__EXERCISE OBJECTIVE__
What is needed is an exact copy of every entry below, with the pictures left out.

[Stored items from a collection]
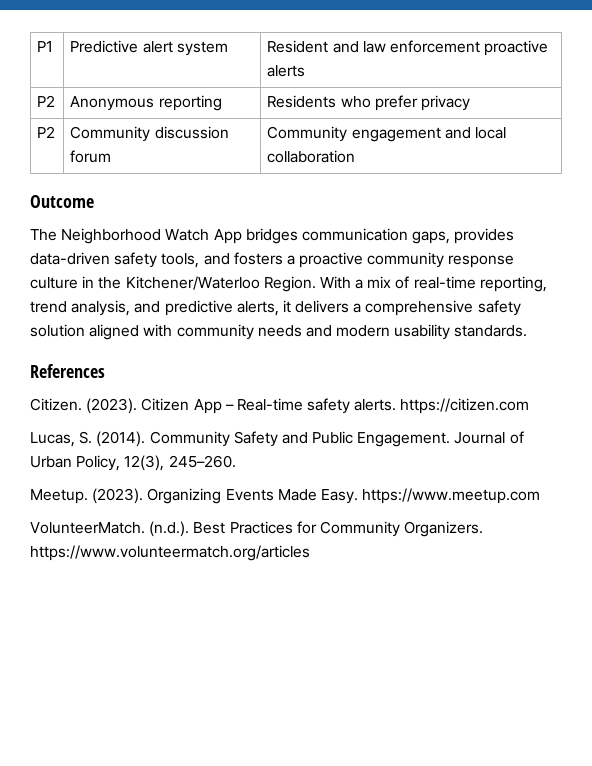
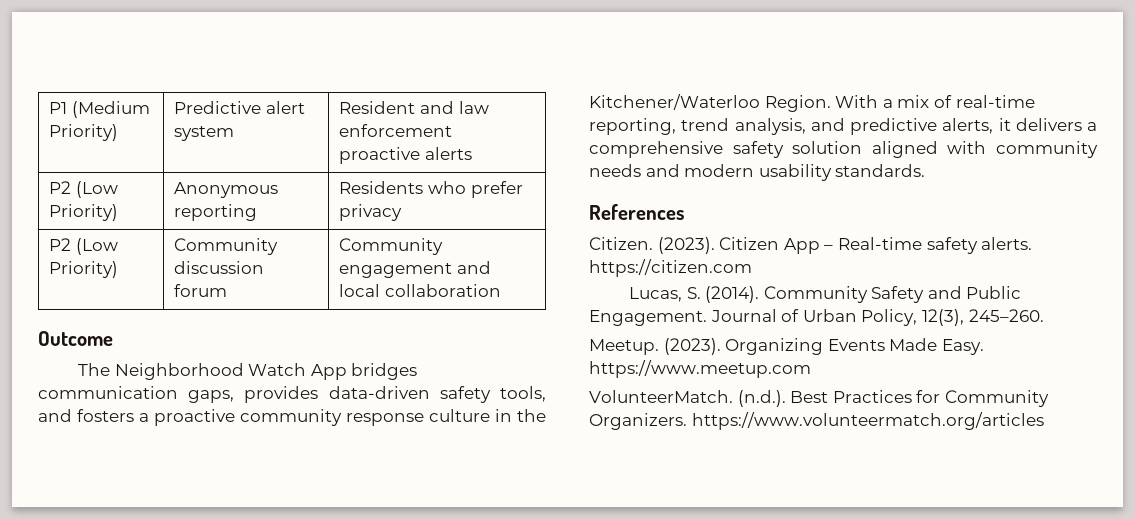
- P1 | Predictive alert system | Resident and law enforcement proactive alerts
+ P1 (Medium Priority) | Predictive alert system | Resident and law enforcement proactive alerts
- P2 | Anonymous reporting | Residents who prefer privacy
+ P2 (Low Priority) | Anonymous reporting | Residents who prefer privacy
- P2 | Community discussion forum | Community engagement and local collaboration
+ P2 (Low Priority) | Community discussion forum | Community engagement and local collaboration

__SOLUTION TO THE PROBLEM__
- P1 | Predictive alert system | Resident and law enforcement proactive alerts
+ P1 (Medium Priority) | Predictive alert system | Resident and law enforcement proactive alerts
- P2 | Anonymous reporting | Residents who prefer privacy
+ P2 (Low Priority) | Anonymous reporting | Residents who prefer privacy
- P2 | Community discussion forum | Community engagement and local collaboration
+ P2 (Low Priority) | Community discussion forum | Community engagement and local collaboration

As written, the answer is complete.